(Source records)
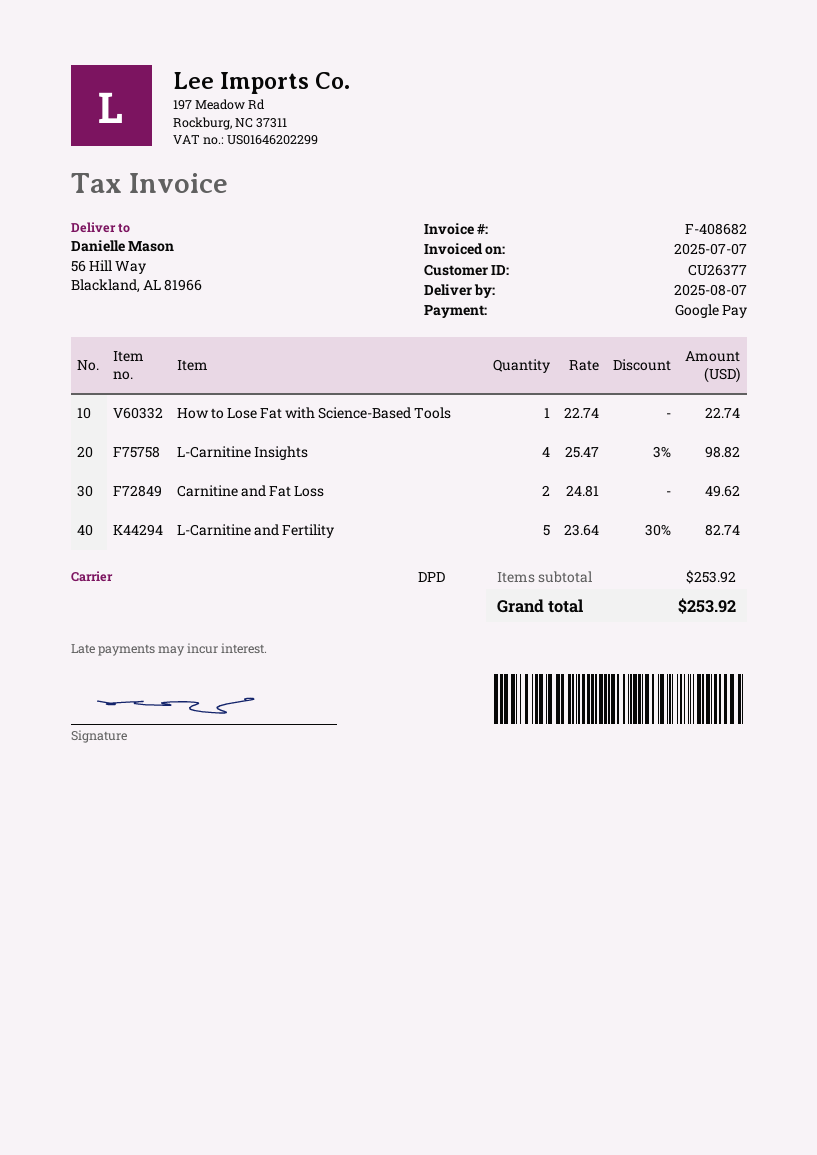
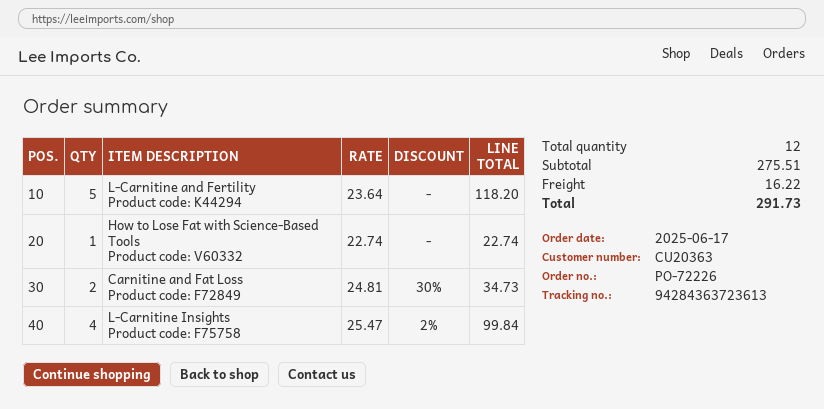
customer number: CU26377 -> CU20363
L-Carnitine Insights: 4 x 25.47 - 3% = 98.82 -> 4 x 25.47 - 2% = 99.84
Carnitine and Fat Loss: 2 x 24.81 = 49.62 -> 2 x 24.81 - 30% = 34.73
L-Carnitine and Fertility: 5 x 23.64 - 30% = 82.74 -> 5 x 23.64 = 118.20
subtotal: 253.92 -> 275.51
shipping: none -> 16.22
total: 253.92 -> 291.73

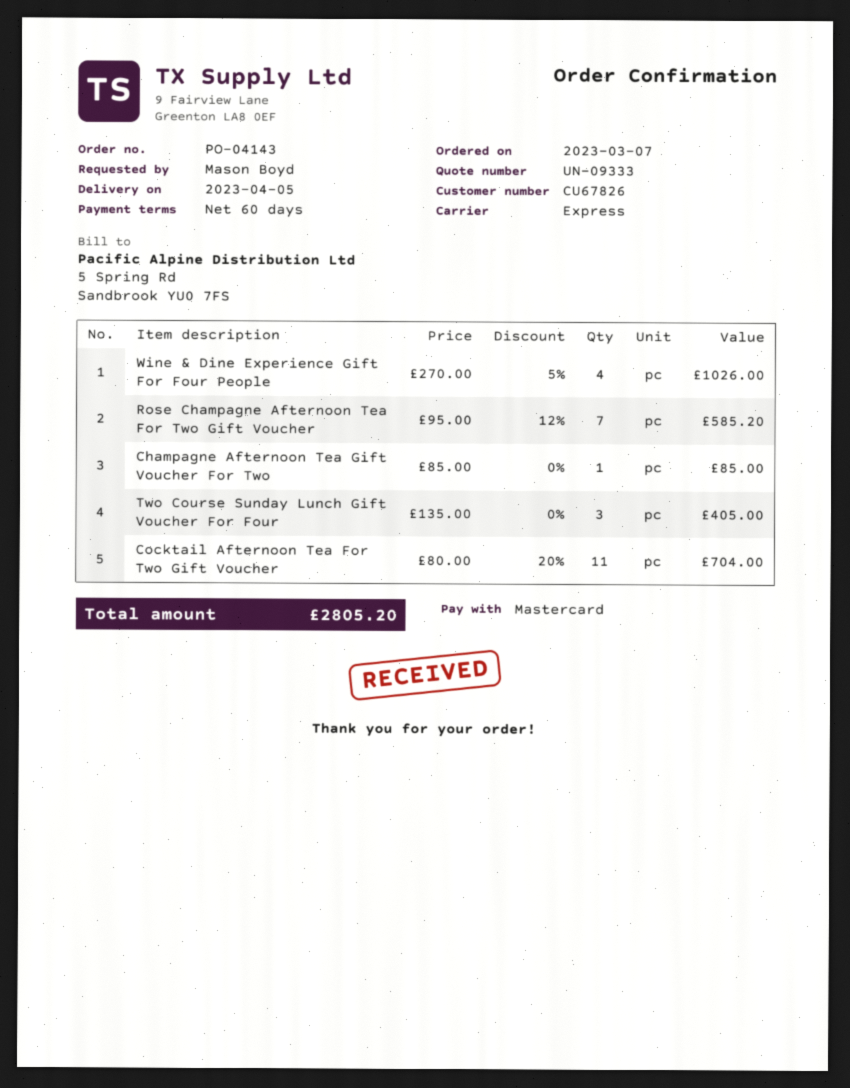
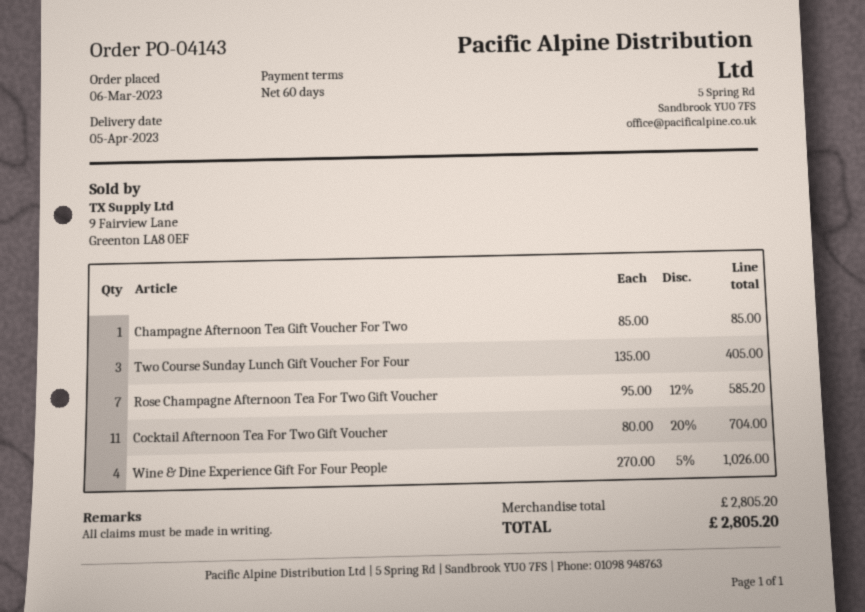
order date: 2023-03-07 -> 2023-03-06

### EXERCISE
The answer must be the full set of records, repeated exactly, with no pictures.

### THE ANSWER
customer number: CU26377 -> CU20363
L-Carnitine Insights: 4 x 25.47 - 3% = 98.82 -> 4 x 25.47 - 2% = 99.84
Carnitine and Fat Loss: 2 x 24.81 = 49.62 -> 2 x 24.81 - 30% = 34.73
L-Carnitine and Fertility: 5 x 23.64 - 30% = 82.74 -> 5 x 23.64 = 118.20
subtotal: 253.92 -> 275.51
shipping: none -> 16.22
total: 253.92 -> 291.73

order date: 2023-03-07 -> 2023-03-06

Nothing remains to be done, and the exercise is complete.